→ **Action item**
Gather the lines below that include the string "Lover", copying each in full.

··· Data for analysis ···

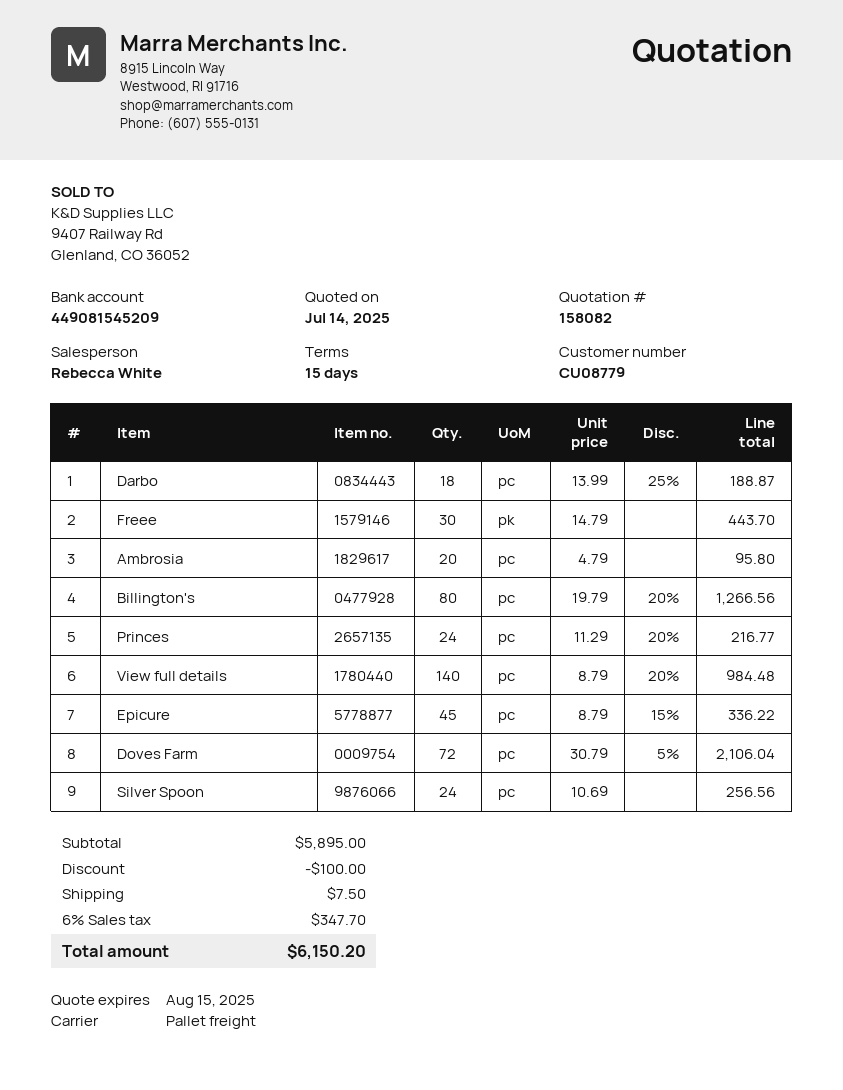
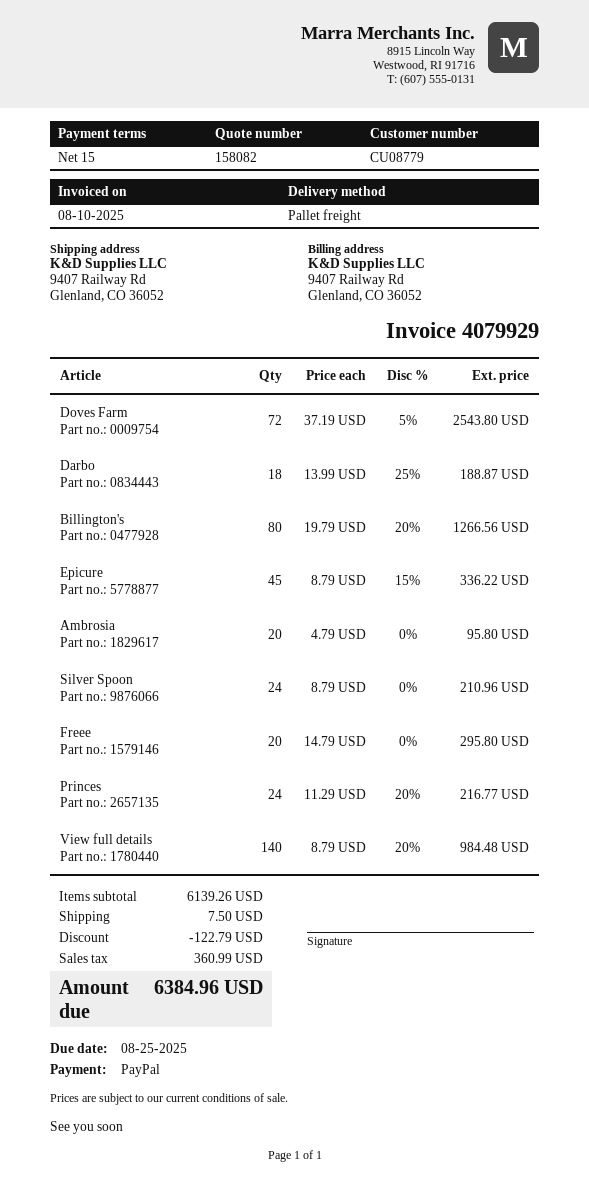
Freee: 30 x 14.79 = 443.70 -> 20 x 14.79 = 295.80
Doves Farm: 72 x 30.79 - 5% = 2106.04 -> 72 x 37.19 - 5% = 2543.80
Silver Spoon: 24 x 10.69 = 256.56 -> 24 x 8.79 = 210.96
subtotal: 5895.00 -> 6139.26
discount: 100.00 -> 122.79
tax: 347.70 -> 360.99
total: 6150.20 -> 6384.96

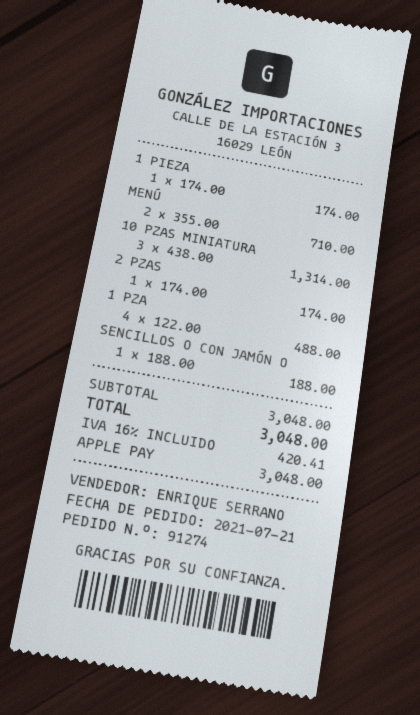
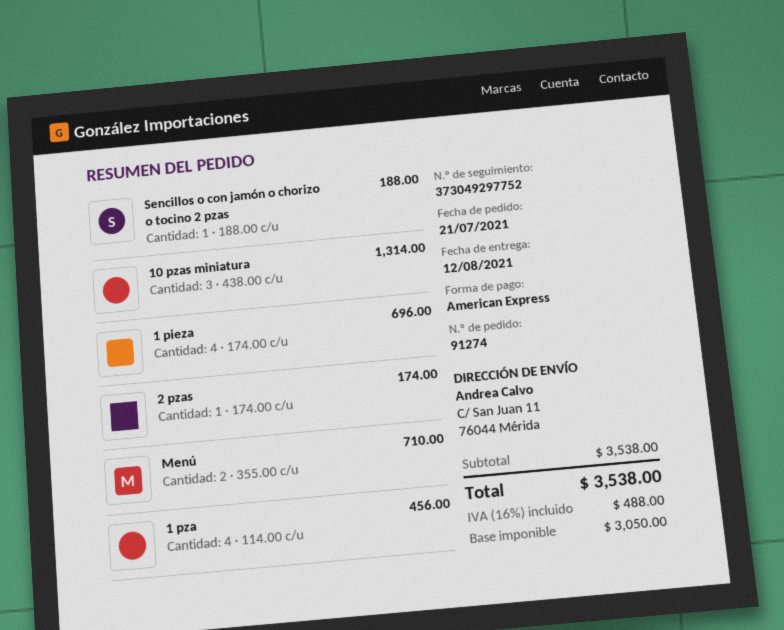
payment method: Apple Pay -> American Express
1 PIEZA: 1 x 174.00 = 174.00 -> 4 x 174.00 = 696.00
1 PZA: 4 x 122.00 = 488.00 -> 4 x 114.00 = 456.00
subtotal: 3048.00 -> 3538.00
tax: 16% = 420.41 -> 16% = 488.00
total: 3048.00 -> 3538.00

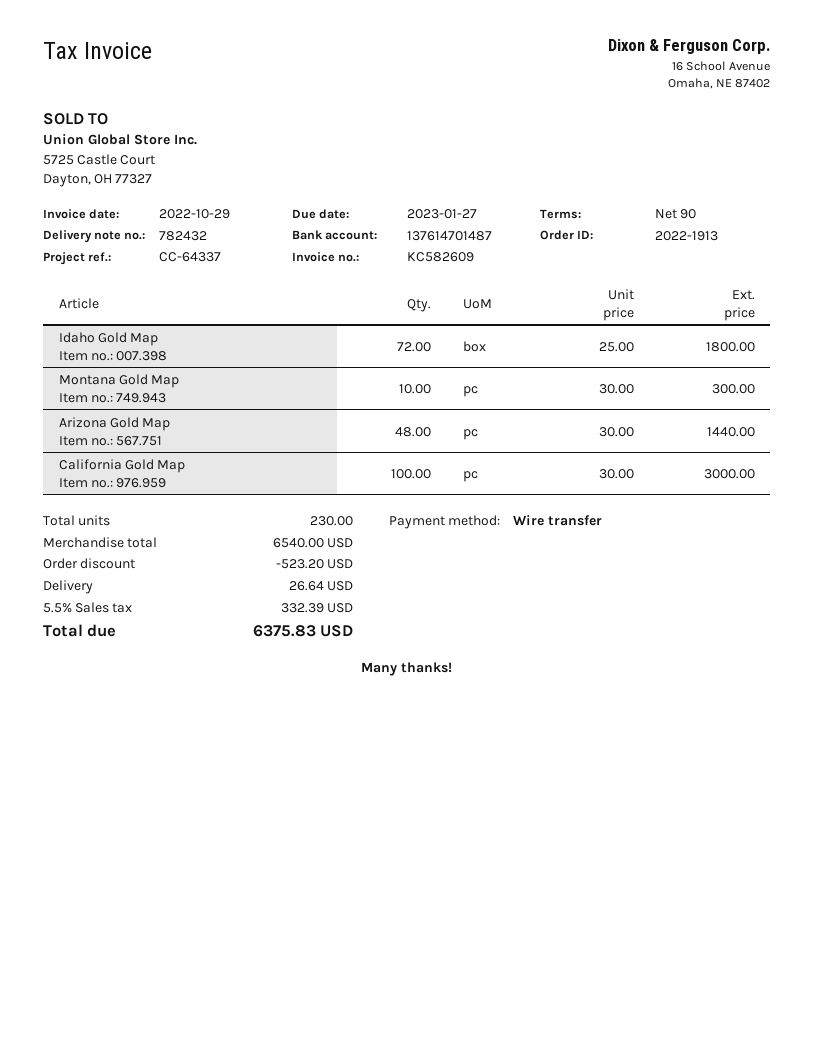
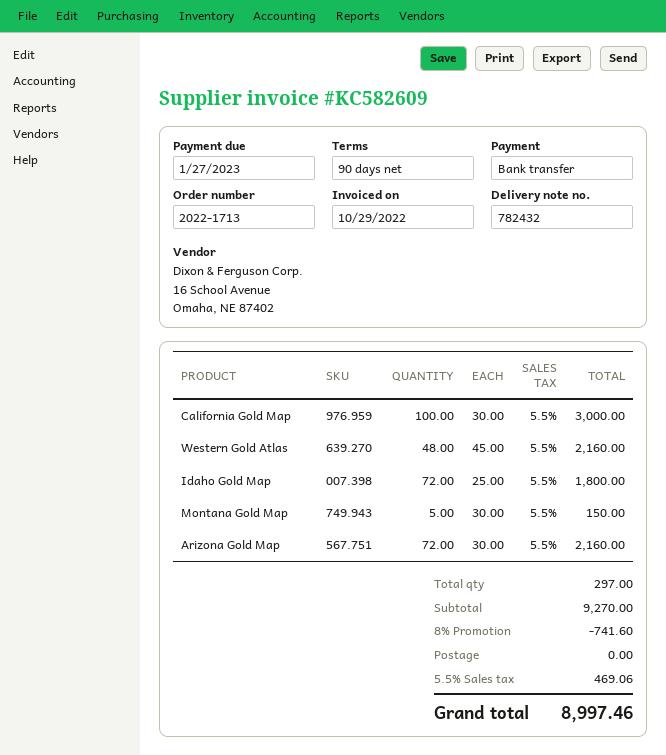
order number: 2022-1913 -> 2022-1713
Montana Gold Map: 10 x 30.00 = 300.00 -> 5 x 30.00 = 150.00
Arizona Gold Map: 48 x 30.00 = 1440.00 -> 72 x 30.00 = 2160.00
Western Gold Atlas: none -> 48 x 45.00 = 2160.00
total quantity: 230 -> 297
subtotal: 6540.00 -> 9270.00
discount: 523.20 -> 741.60
shipping: 26.64 -> 0.00
tax: 5.5% = 332.39 -> 5.5% = 469.06
total: 6375.83 -> 8997.46

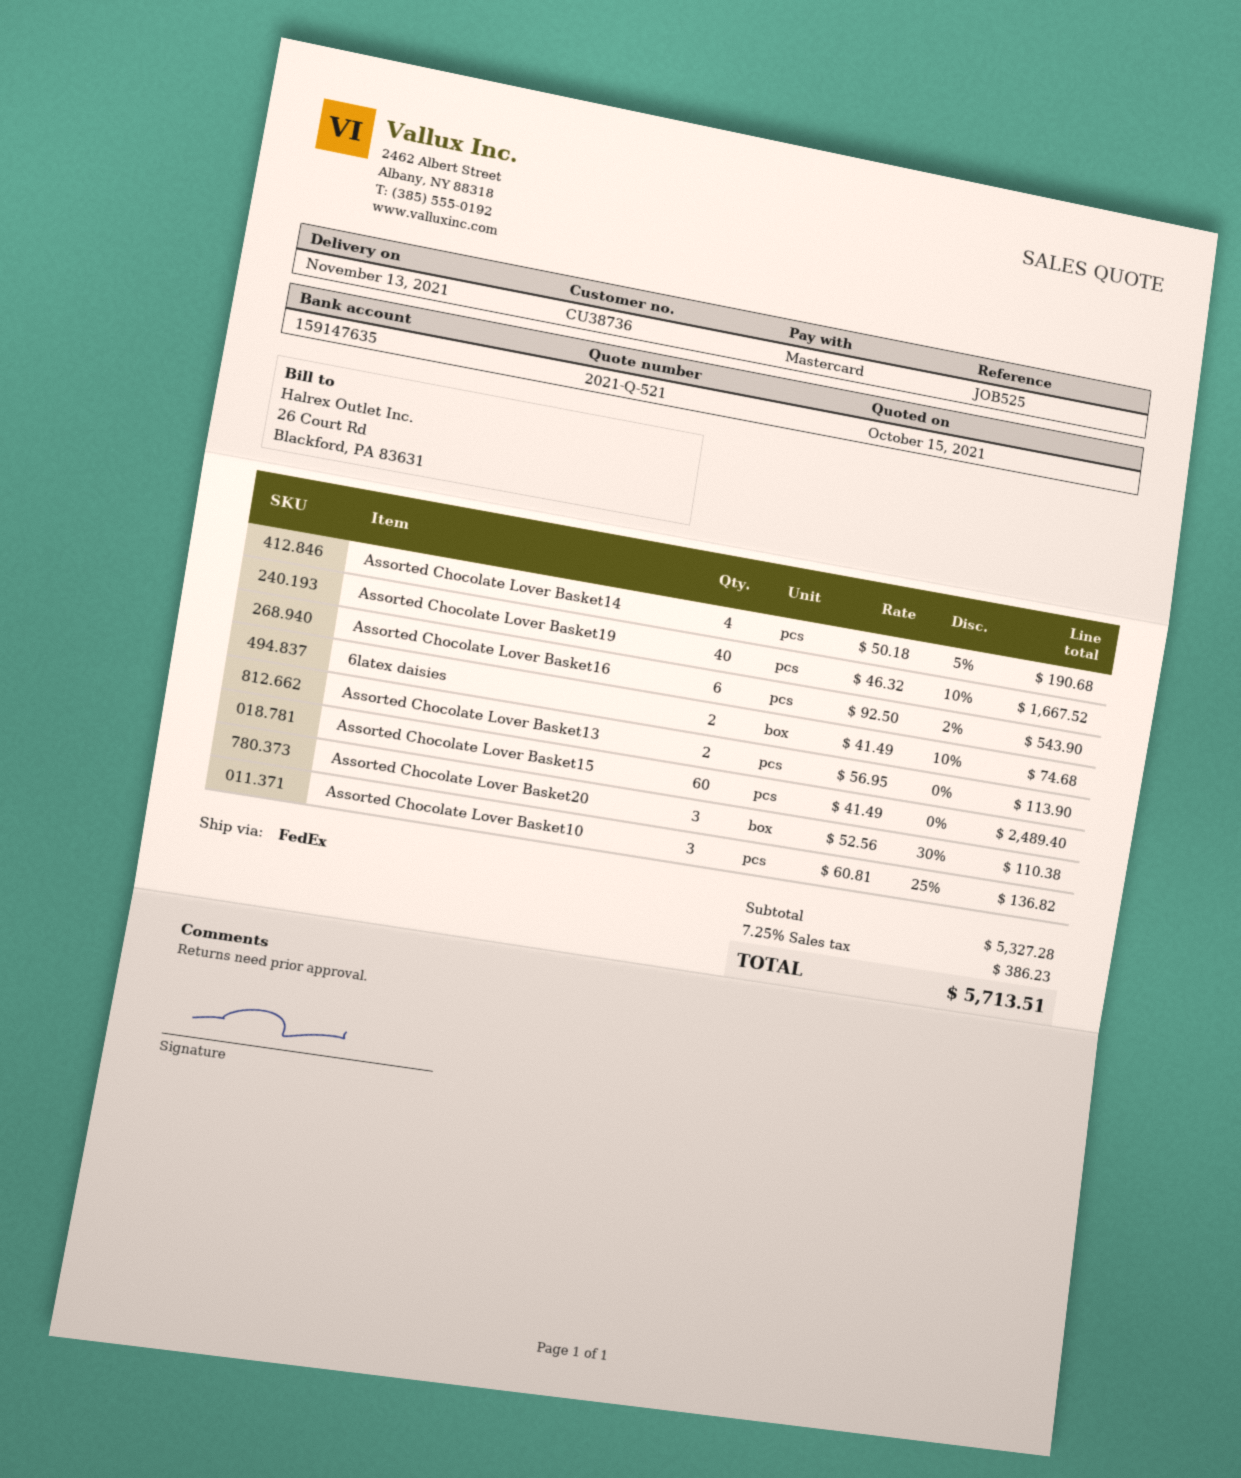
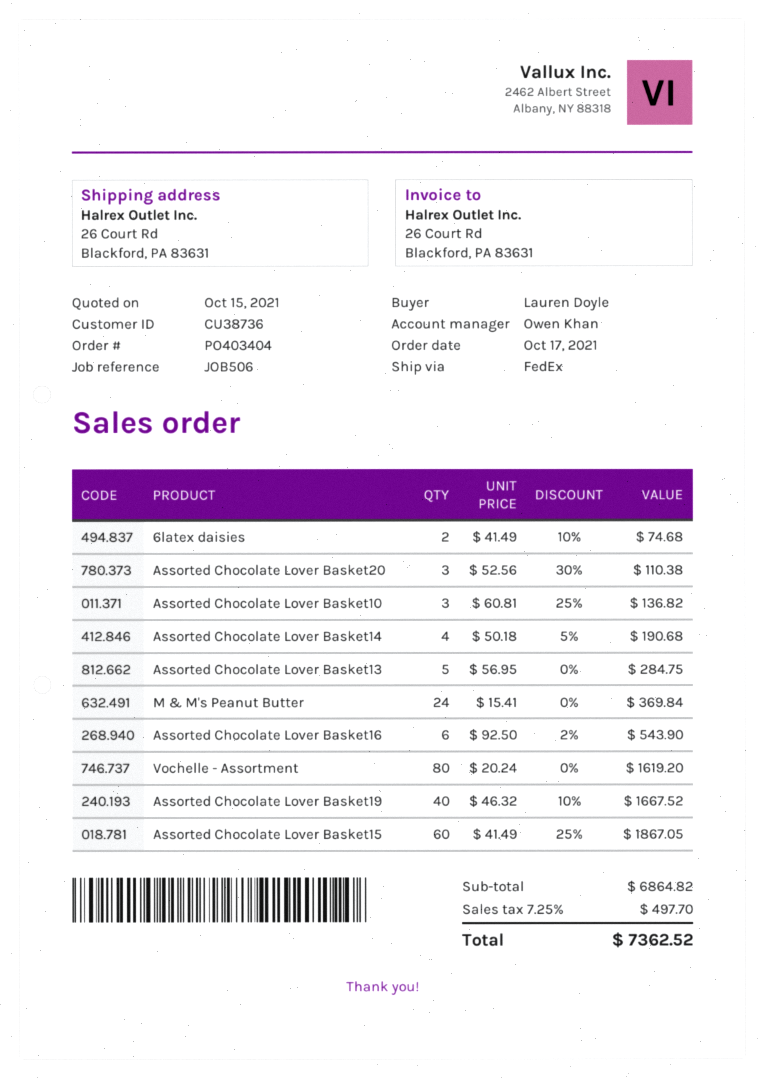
reference: JOB525 -> JOB506
Assorted Chocolate Lover Basket13: 2 x 56.95 = 113.90 -> 5 x 56.95 = 284.75
Assorted Chocolate Lover Basket15: 60 x 41.49 = 2489.40 -> 60 x 41.49 - 25% = 1867.05
M & M's Peanut Butter: none -> 24 x 15.41 = 369.84
Vochelle - Assortment: none -> 80 x 20.24 = 1619.20
subtotal: 5327.28 -> 6864.82
tax: 7.25% = 386.23 -> 7.25% = 497.70
total: 5713.51 -> 7362.52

···

→ **Solution to the exercise**
Assorted Chocolate Lover Basket13: 2 x 56.95 = 113.90 -> 5 x 56.95 = 284.75
Assorted Chocolate Lover Basket15: 60 x 41.49 = 2489.40 -> 60 x 41.49 - 25% = 1867.05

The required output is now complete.